Segment Open
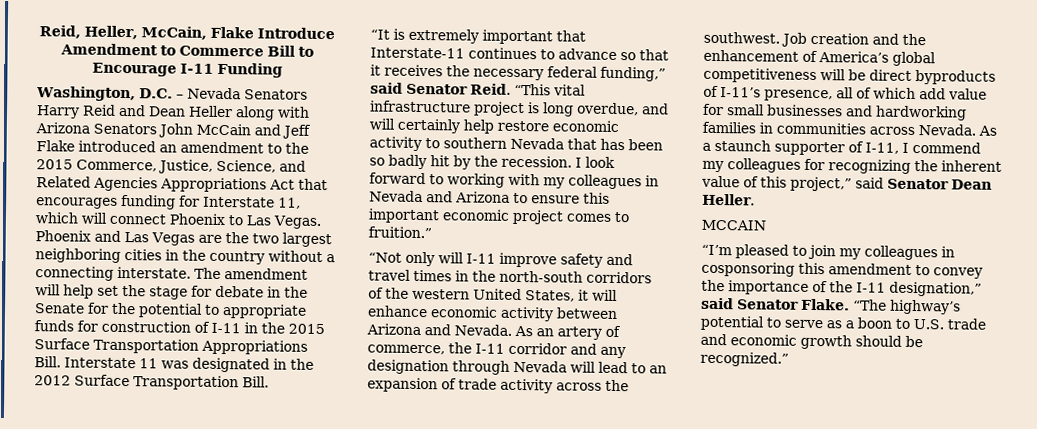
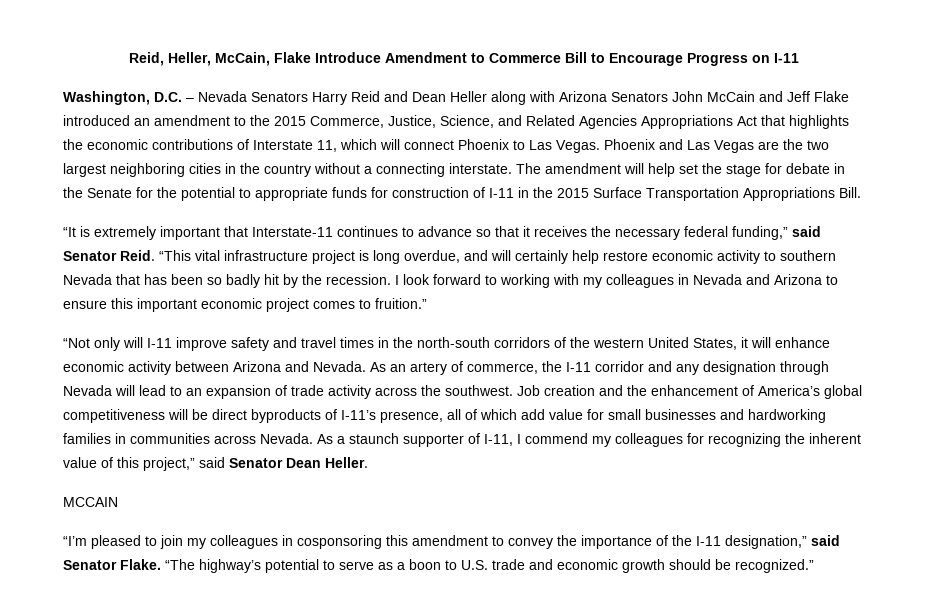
- Reid, Heller, McCain, Flake Introduce Amendment to Commerce Bill to Encourage I-11 Funding
+ Reid, Heller, McCain, Flake Introduce Amendment to Commerce Bill to Encourage Progress on I-11
- Washington, D.C. – Nevada Senators Harry Reid and Dean Heller along with Arizona Senators John McCain and Jeff Flake introduced an amendment to the 2015 Commerce, Justice, Science, and Related Agencies Appropriations Act that encourages funding for Interstate 11, which will connect Phoenix to Las Vegas.
+ Washington, D.C. – Nevada Senators Harry Reid and Dean Heller along with Arizona Senators John McCain and Jeff Flake introduced an amendment to the 2015 Commerce, Justice, Science, and Related Agencies Appropriations Act that highlights the economic contributions of Interstate 11, which will connect Phoenix to Las Vegas.
- Interstate 11 was designated in the 2012 Surface Transportation Bill.

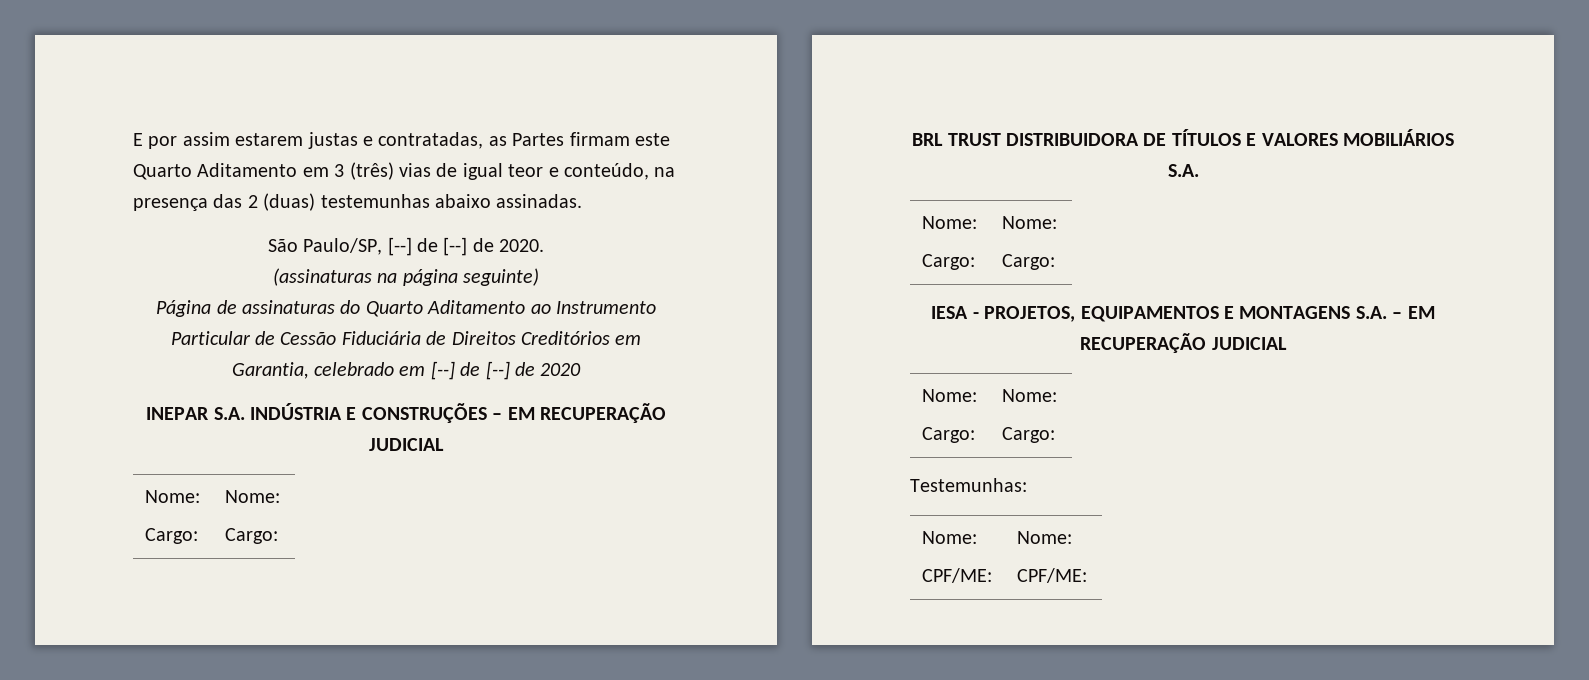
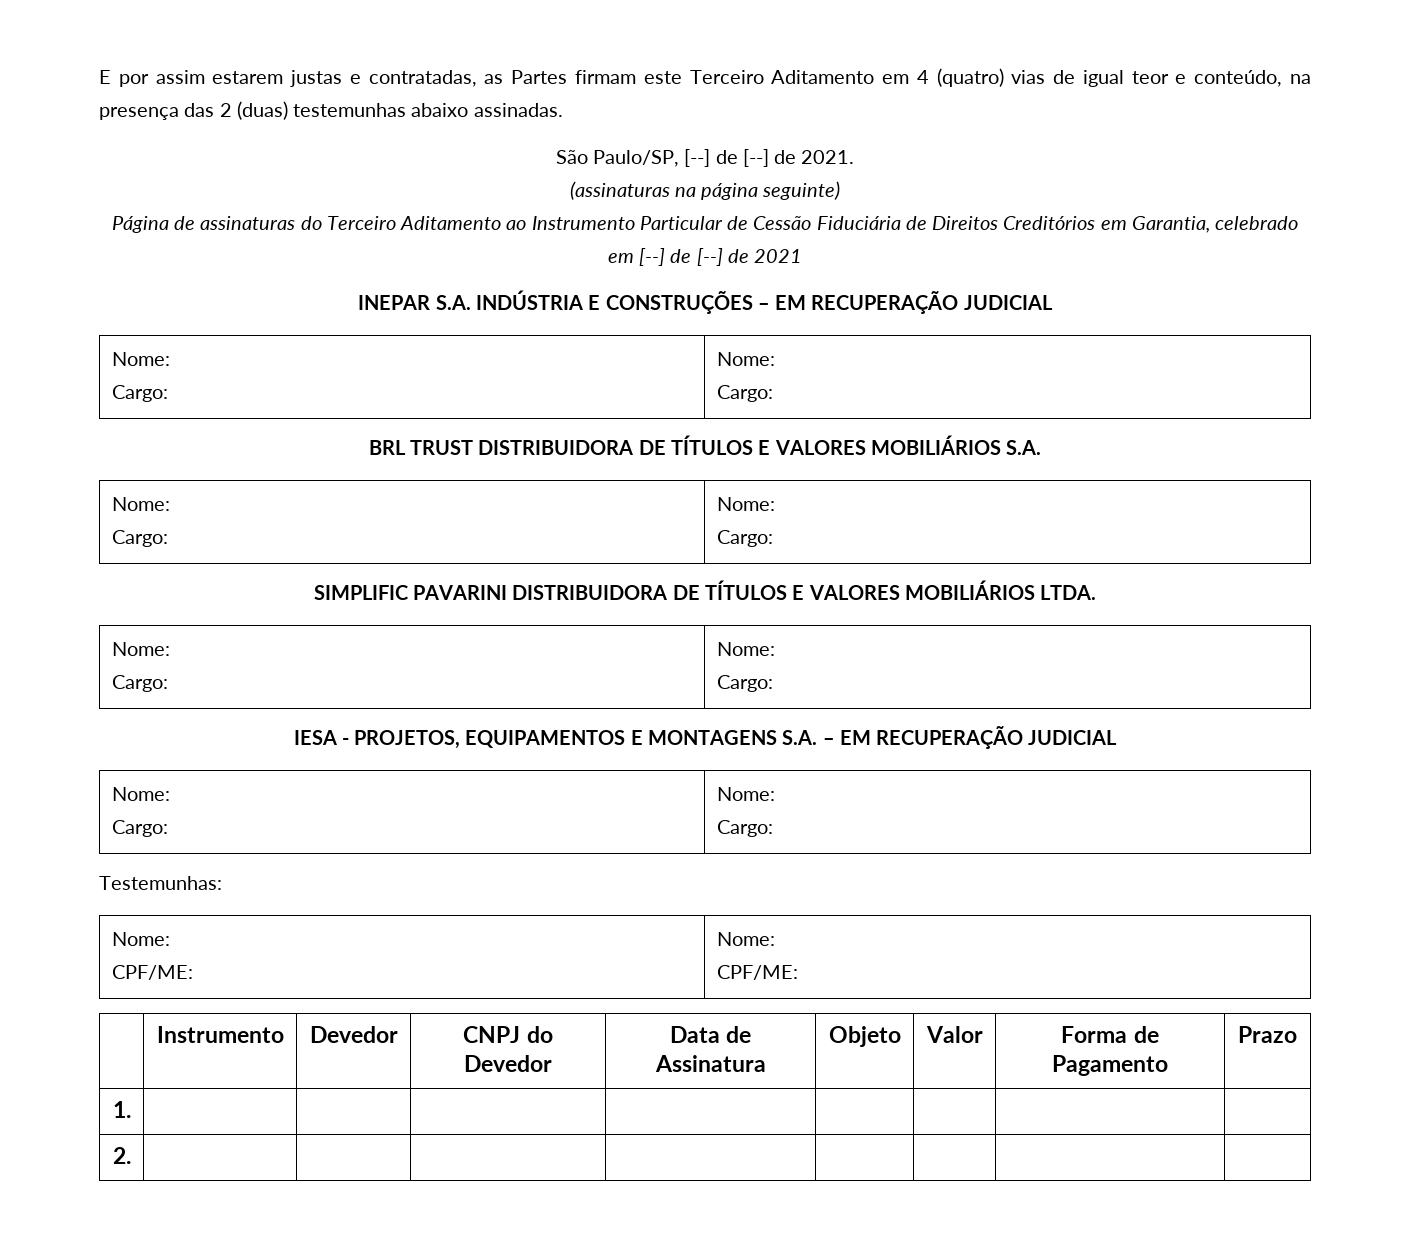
- E por assim estarem justas e contratadas, as Partes firmam este Quarto Aditamento em 3 (três) vias de igual teor e conteúdo, na presença das 2 (duas) testemunhas abaixo assinadas.
+ E por assim estarem justas e contratadas, as Partes firmam este Terceiro Aditamento em 4 (quatro) vias de igual teor e conteúdo, na presença das 2 (duas) testemunhas abaixo assinadas.
- São Paulo/SP, [--] de [--] de 2020.
+ São Paulo/SP, [--] de [--] de 2021.
- Página de assinaturas do Quarto Aditamento ao Instrumento Particular de Cessão Fiduciária de Direitos Creditórios em Garantia, celebrado em [--] de [--] de 2020
+ Página de assinaturas do Terceiro Aditamento ao Instrumento Particular de Cessão Fiduciária de Direitos Creditórios em Garantia, celebrado em [--] de [--] de 2021
+ SIMPLIFIC PAVARINI DISTRIBUIDORA DE TÍTULOS E VALORES MOBILIÁRIOS LTDA.
+ Nome:
+ Cargo: | Nome:
+ Cargo:
+ | Instrumento | Devedor | CNPJ do Devedor | Data de Assinatura | Objeto | Valor | Forma de Pagamento | Prazo
+ 1. | | | | | | | |
+ 2. | | | | | | | |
Segment Closed
Reproduce verbatim the opening line of the material and every line after it, up to and including the line with "[--] de 2021.", but no pictures.

**Problem solution**
- Reid, Heller, McCain, Flake Introduce Amendment to Commerce Bill to Encourage I-11 Funding
+ Reid, Heller, McCain, Flake Introduce Amendment to Commerce Bill to Encourage Progress on I-11
- Washington, D.C. – Nevada Senators Harry Reid and Dean Heller along with Arizona Senators John McCain and Jeff Flake introduced an amendment to the 2015 Commerce, Justice, Science, and Related Agencies Appropriations Act that encourages funding for Interstate 11, which will connect Phoenix to Las Vegas.
+ Washington, D.C. – Nevada Senators Harry Reid and Dean Heller along with Arizona Senators John McCain and Jeff Flake introduced an amendment to the 2015 Commerce, Justice, Science, and Related Agencies Appropriations Act that highlights the economic contributions of Interstate 11, which will connect Phoenix to Las Vegas.
- Interstate 11 was designated in the 2012 Surface Transportation Bill.

- E por assim estarem justas e contratadas, as Partes firmam este Quarto Aditamento em 3 (três) vias de igual teor e conteúdo, na presença das 2 (duas) testemunhas abaixo assinadas.
+ E por assim estarem justas e contratadas, as Partes firmam este Terceiro Aditamento em 4 (quatro) vias de igual teor e conteúdo, na presença das 2 (duas) testemunhas abaixo assinadas.
- São Paulo/SP, [--] de [--] de 2020.
+ São Paulo/SP, [--] de [--] de 2021.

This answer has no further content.